Search the entries for the word "Sitemap" and pull out each line that has it.

(Records drawn from a dataset)
__________________________________________________
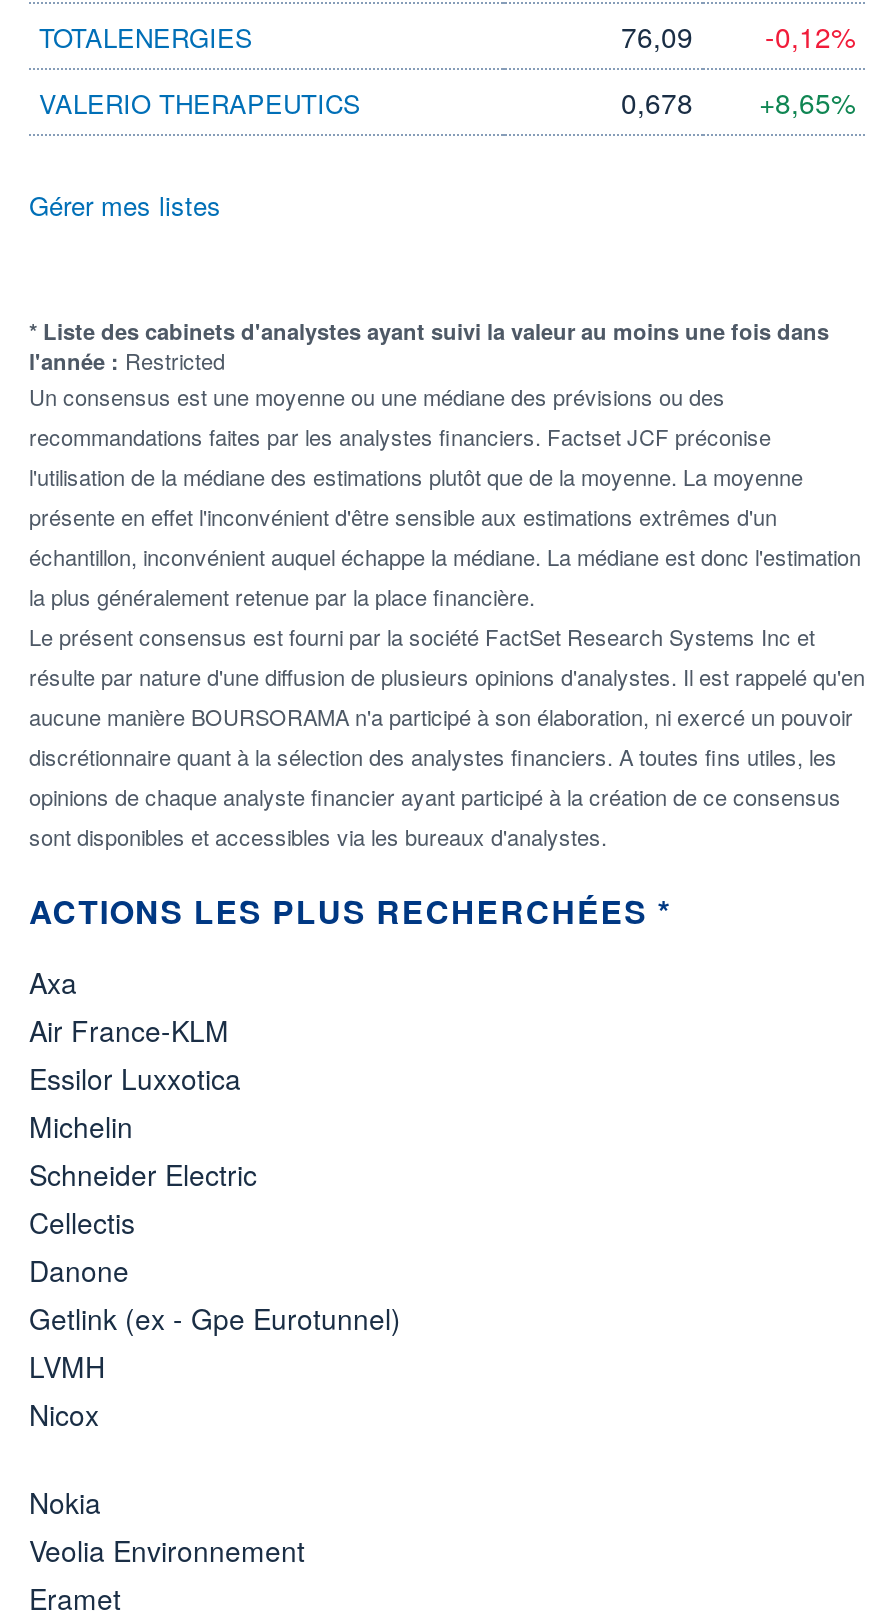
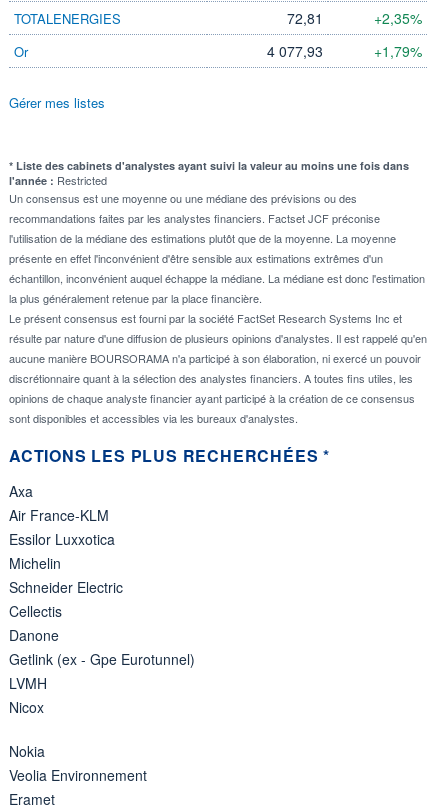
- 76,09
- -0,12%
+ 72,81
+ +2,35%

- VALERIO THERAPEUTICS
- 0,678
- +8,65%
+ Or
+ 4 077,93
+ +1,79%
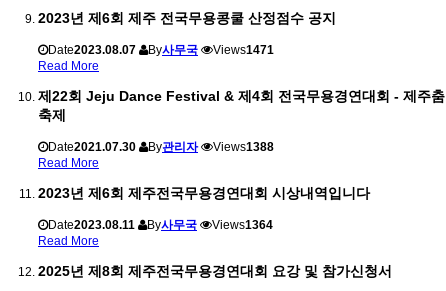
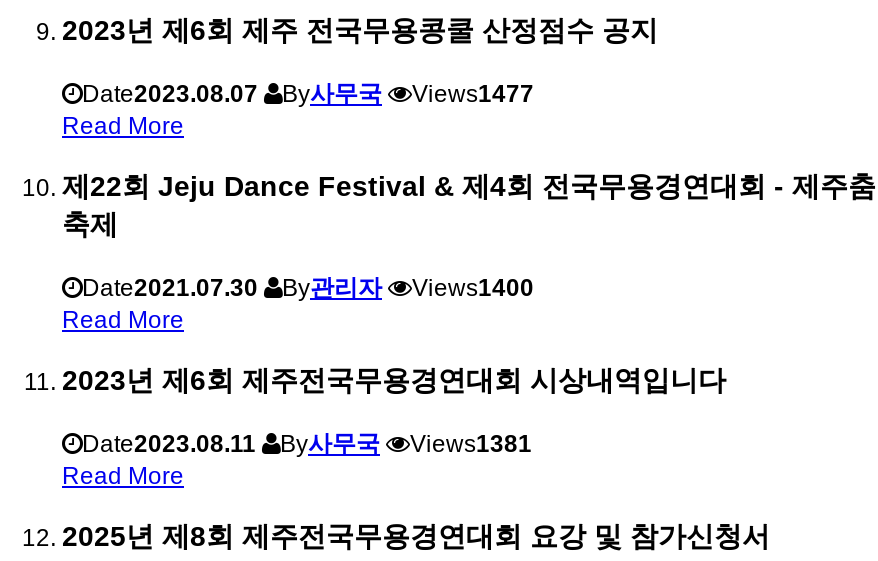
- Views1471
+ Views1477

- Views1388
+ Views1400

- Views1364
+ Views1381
__________________________________________________
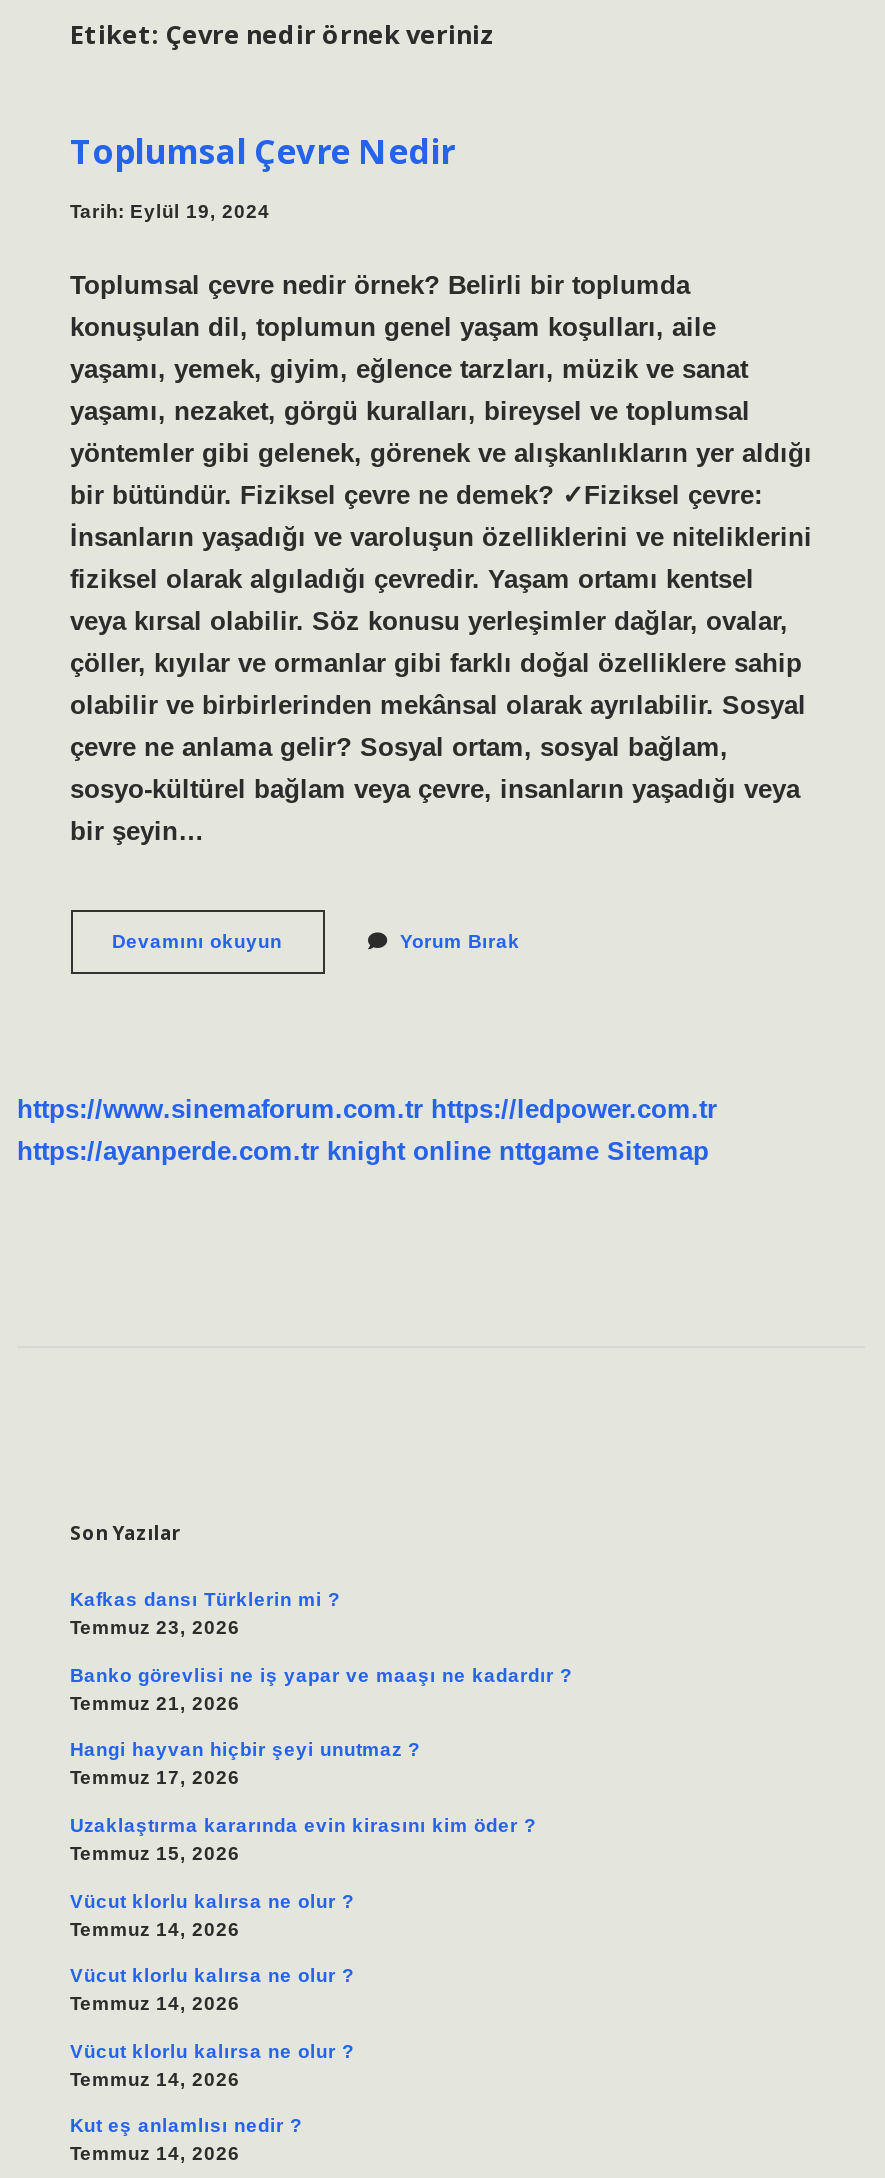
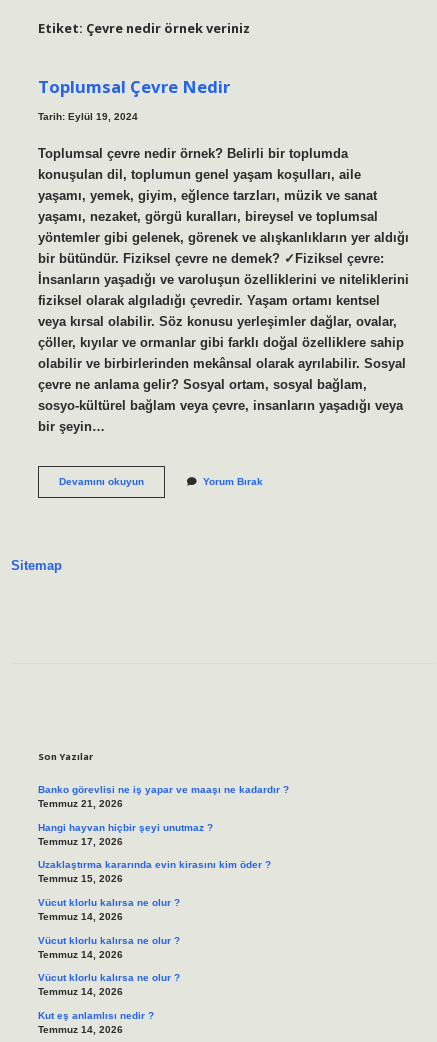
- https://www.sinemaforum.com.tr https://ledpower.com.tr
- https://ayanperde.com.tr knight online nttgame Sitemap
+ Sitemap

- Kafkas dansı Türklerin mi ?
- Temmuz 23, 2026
__________________________________________________
§ **Answer section**:
- https://ayanperde.com.tr knight online nttgame Sitemap
+ Sitemap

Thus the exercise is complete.